* [Supplied data]:
------------------------------------------------

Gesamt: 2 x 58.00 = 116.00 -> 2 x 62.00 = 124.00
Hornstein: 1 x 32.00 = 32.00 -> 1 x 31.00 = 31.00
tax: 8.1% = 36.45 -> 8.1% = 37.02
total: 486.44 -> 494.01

------------------------------------------------

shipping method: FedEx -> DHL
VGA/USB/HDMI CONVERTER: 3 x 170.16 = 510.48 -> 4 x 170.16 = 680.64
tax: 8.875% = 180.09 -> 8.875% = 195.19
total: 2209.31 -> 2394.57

------------------------------------------------

Copy every line in the records above that contains the word "total".

* [Exercise answer]:
total: 486.44 -> 494.01
total: 2209.31 -> 2394.57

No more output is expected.